The notion of equality when considering composition of functions

Note that the notation $(f\circ f)(x)$ gives some intuitive notion that we are going to do $2$ different operations. The first will be to "feed" $x$ to $f$, and then "feed" $f(x)$ to $f$. Indeed we have $(f\circ f)(x) = f(f(x))$. We know that $f$ is not defined for $x = -1$ and therefore the inner $f$ in $f(f(x))$ cannot be "fed" $-1$. However, the outer $f$ is fed values from $f(x)$ and it just so happens that $f(x) = -1 \iff x = -\frac12$.

We can then proceed to write the algebraic manipulations you wrote assuming that $1+x \not= 0, \frac{x}{1+x} \not= -1$ given that otherwise you would be dividing by $0$.

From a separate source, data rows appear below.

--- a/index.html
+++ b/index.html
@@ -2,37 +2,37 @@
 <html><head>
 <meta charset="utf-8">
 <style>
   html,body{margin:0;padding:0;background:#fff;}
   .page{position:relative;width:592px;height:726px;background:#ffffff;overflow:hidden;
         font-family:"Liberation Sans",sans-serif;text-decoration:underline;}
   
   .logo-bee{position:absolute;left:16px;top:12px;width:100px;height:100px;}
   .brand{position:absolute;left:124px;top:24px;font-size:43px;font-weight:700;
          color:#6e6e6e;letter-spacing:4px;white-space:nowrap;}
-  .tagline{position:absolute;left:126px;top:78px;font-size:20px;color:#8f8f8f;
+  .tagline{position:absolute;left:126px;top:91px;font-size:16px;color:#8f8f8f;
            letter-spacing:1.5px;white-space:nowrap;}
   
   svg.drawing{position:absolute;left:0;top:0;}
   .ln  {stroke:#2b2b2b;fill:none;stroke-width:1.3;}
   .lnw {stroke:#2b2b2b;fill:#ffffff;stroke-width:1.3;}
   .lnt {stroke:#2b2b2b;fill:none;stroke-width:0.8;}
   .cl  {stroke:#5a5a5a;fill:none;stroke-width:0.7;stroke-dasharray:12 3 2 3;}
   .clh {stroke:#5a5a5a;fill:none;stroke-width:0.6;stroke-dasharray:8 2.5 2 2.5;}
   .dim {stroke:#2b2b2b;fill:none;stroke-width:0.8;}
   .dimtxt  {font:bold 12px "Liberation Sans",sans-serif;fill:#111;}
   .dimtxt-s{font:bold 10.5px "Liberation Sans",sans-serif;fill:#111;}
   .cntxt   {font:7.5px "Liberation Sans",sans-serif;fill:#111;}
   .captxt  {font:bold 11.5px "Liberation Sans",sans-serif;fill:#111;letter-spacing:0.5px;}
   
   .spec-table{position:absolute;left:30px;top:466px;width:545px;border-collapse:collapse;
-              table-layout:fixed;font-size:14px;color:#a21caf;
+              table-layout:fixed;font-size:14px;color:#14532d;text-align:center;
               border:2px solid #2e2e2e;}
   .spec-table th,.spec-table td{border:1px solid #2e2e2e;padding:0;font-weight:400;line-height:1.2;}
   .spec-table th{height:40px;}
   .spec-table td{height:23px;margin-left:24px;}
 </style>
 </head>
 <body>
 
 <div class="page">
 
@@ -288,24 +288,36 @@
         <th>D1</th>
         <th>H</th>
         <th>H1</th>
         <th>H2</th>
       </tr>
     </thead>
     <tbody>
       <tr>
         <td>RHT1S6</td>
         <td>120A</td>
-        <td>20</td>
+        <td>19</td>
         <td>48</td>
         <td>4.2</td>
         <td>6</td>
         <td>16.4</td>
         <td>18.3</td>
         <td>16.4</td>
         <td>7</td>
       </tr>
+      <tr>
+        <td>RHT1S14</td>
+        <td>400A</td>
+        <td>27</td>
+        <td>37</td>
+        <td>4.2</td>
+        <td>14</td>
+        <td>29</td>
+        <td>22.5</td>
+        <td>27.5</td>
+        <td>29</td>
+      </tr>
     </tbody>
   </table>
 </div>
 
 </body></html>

On the other hand, starting from $\frac{1}{2x+1}$ one cannot write $$\frac{\frac{x}{1+x}}{\frac{1+2x}{1+x}}$$ if we don't explicitly state that $1+x\not=0$, otherwise you would be dividing by $0$. Therefore one can always do the algebraic manipulations, given that one carries the excluded points along.

Therefore, one finds $f(f(x))$ to be defined for $x\not\in \{-\frac12, -1\}$ and for the points where it is defined we have $f(f(x)) = \frac{1}{2x+1}$. Similarly, working backwards like you did, we get

$$\frac{\frac{x}{1+x}}{\frac{1+2x}{1+x}} = \frac{\frac{x}{1+x}}{1 + \frac{x}{1+x}}$$

except for the points $x = -\frac12, -1$ because we had to exclude them.

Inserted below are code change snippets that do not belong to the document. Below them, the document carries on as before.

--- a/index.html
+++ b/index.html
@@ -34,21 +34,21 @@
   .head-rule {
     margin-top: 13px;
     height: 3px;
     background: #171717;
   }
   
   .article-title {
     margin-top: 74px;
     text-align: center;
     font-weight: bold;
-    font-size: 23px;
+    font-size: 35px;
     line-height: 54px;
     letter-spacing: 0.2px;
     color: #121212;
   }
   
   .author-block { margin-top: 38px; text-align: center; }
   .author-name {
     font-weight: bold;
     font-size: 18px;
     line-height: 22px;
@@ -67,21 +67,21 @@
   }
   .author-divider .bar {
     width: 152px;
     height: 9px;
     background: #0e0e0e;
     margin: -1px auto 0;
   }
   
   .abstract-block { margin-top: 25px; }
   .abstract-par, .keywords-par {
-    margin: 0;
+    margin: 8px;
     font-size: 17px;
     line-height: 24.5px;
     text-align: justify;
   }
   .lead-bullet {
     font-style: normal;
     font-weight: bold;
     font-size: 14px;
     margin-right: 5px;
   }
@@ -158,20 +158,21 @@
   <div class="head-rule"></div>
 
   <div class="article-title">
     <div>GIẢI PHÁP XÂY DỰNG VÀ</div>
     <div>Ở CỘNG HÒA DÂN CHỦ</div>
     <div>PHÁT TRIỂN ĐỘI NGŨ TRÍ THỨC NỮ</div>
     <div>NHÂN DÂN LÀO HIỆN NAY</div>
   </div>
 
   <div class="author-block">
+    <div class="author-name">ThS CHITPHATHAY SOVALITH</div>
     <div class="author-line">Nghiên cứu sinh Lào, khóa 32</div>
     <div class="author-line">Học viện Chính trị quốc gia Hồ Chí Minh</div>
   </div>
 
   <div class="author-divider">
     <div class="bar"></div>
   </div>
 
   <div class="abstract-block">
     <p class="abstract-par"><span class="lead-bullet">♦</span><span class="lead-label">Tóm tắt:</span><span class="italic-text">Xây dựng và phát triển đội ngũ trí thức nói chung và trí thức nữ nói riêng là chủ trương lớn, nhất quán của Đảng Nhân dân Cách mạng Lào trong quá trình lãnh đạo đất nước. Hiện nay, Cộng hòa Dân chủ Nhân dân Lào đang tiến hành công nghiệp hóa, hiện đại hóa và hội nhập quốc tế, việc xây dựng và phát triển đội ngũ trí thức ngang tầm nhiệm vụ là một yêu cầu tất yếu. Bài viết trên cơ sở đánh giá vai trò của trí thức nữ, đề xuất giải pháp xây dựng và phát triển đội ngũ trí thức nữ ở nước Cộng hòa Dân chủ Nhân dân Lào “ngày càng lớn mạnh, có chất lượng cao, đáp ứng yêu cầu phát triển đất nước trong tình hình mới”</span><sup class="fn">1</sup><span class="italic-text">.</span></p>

What is more, you are right when you say that two functions are equal if they have the same domain/codomain and if they map the same objects to the same images. Having that in mind, the functions $f(f(x))$ and $\frac1{2x+1}$ are not the same function, unless you restrict the second one to the points where we know $f(f(x))$ is well-defined.


Essentially, the only time you may multiply the fraction by $\frac{x+1}{x+1}$ is if $x\ne-1$, or else you'd be multiplying by $\frac00$, which doesn't make sense in this context.

It is, however, an applicable standard technique in calculus to evaluate the limit as $x\to1:$

$$\underbrace{\lim_{x\to-1}\frac{\frac x{1+x}}{1+\frac x{1+x}}=\lim_{x\to-1}\frac x{2x+1}}_{\text{the expressions under the limit are equal for any $x\in \mathbb{R} \smallsetminus \{-1,-\frac12\}$}}=1$$

To put this into words, $(f\circ f)(x)$ approaches $1$ as $x$ approaches $-1$. The approach is to algebraically remove any $1/(x+1)$ by multiplying everything through by $(x+1)$, which is what you did.


Have you studied set theory? One defines there a composition of two functions $f \colon A \to B$ and $g \colon B \to C$ as a function $g \circ f \colon A \to C$. In your case, the domain of $x / (1 + x)$ is $\mathbb R \setminus \{-1 \}$, but the codomain is $\mathbb R \setminus \{1\}$, so you can't compose $f$ with itself.

What have you done unconsciously here is a restriction of both domain and codomain. You should restrict them at least to $\mathbb R \setminus \{1, -1\}$, in order to be able to compose the functions.

Additionaly you must remove $-1/2$ from your domain, otherwise you will divide by zero when calculating $f(f(-1/2))$.